* Exercise objective
The response should contain all of the data below, reproduced exactly, and no pictures.

---------- Source material ----------

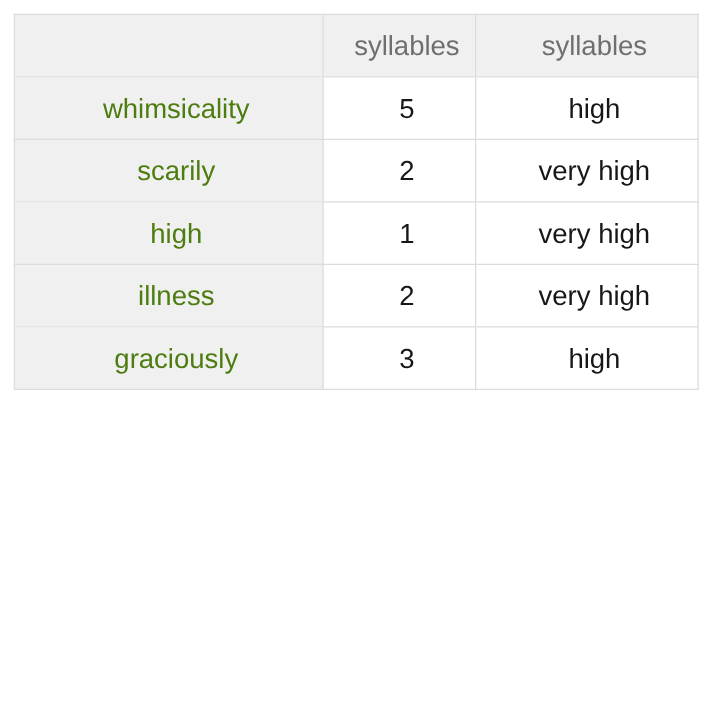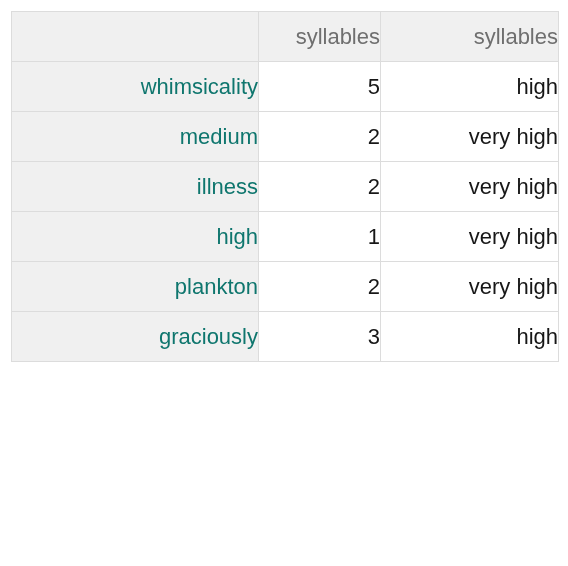"syllables" table.data-table th, table.data-table td { text-align: right -> center }
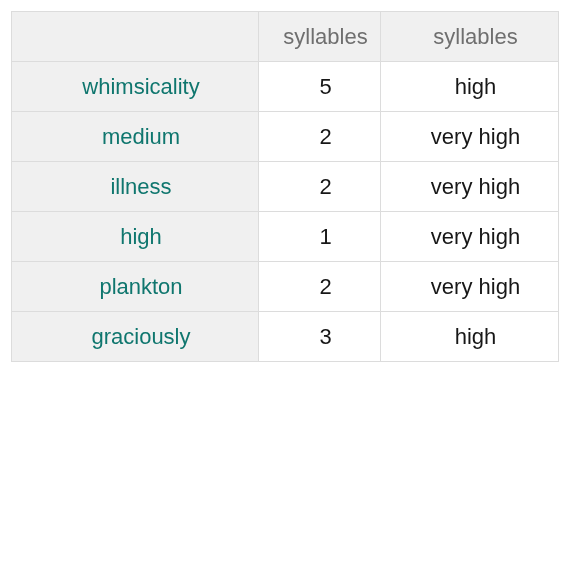"whimsicality" table.data-table tbody th.row-head { color: #0f766e -> #4d7c0f }
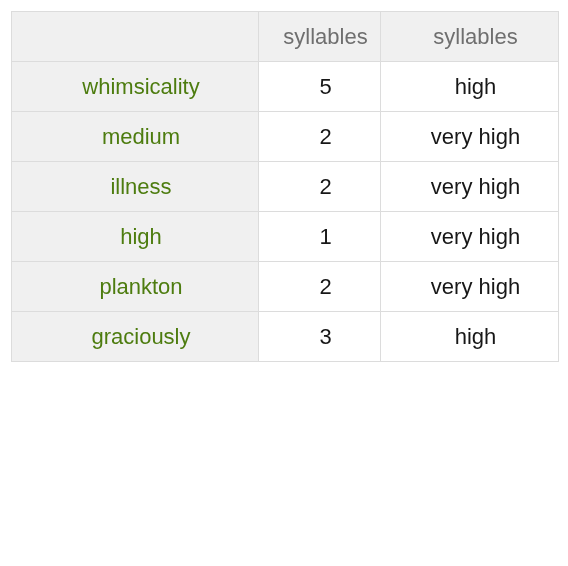"medium" th.row-head { text: medium -> scarily }
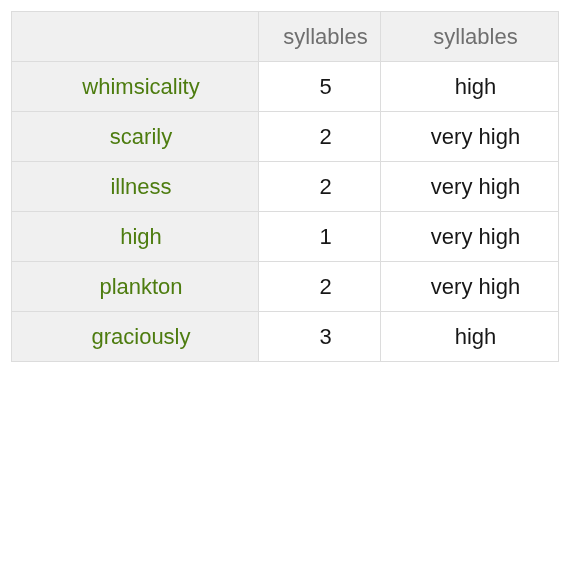"illness" tr { html: <tr> <th>illness</th> <td>2</td> <td>very high</td> </tr> -> none }
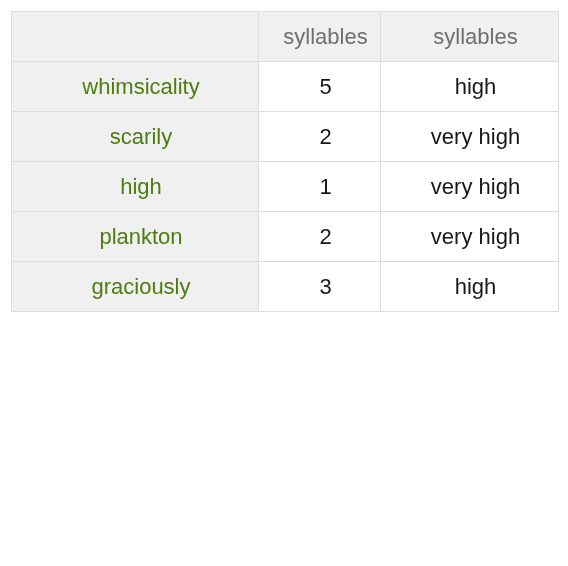"plankton" th.row-head { text: plankton -> illness }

----------

* The answer
"syllables" table.data-table th, table.data-table td { text-align: right -> center }
"whimsicality" table.data-table tbody th.row-head { color: #0f766e -> #4d7c0f }
"medium" th.row-head { text: medium -> scarily }
"illness" tr { html: <tr> <th>illness</th> <td>2</td> <td>very high</td> </tr> -> none }
"plankton" th.row-head { text: plankton -> illness }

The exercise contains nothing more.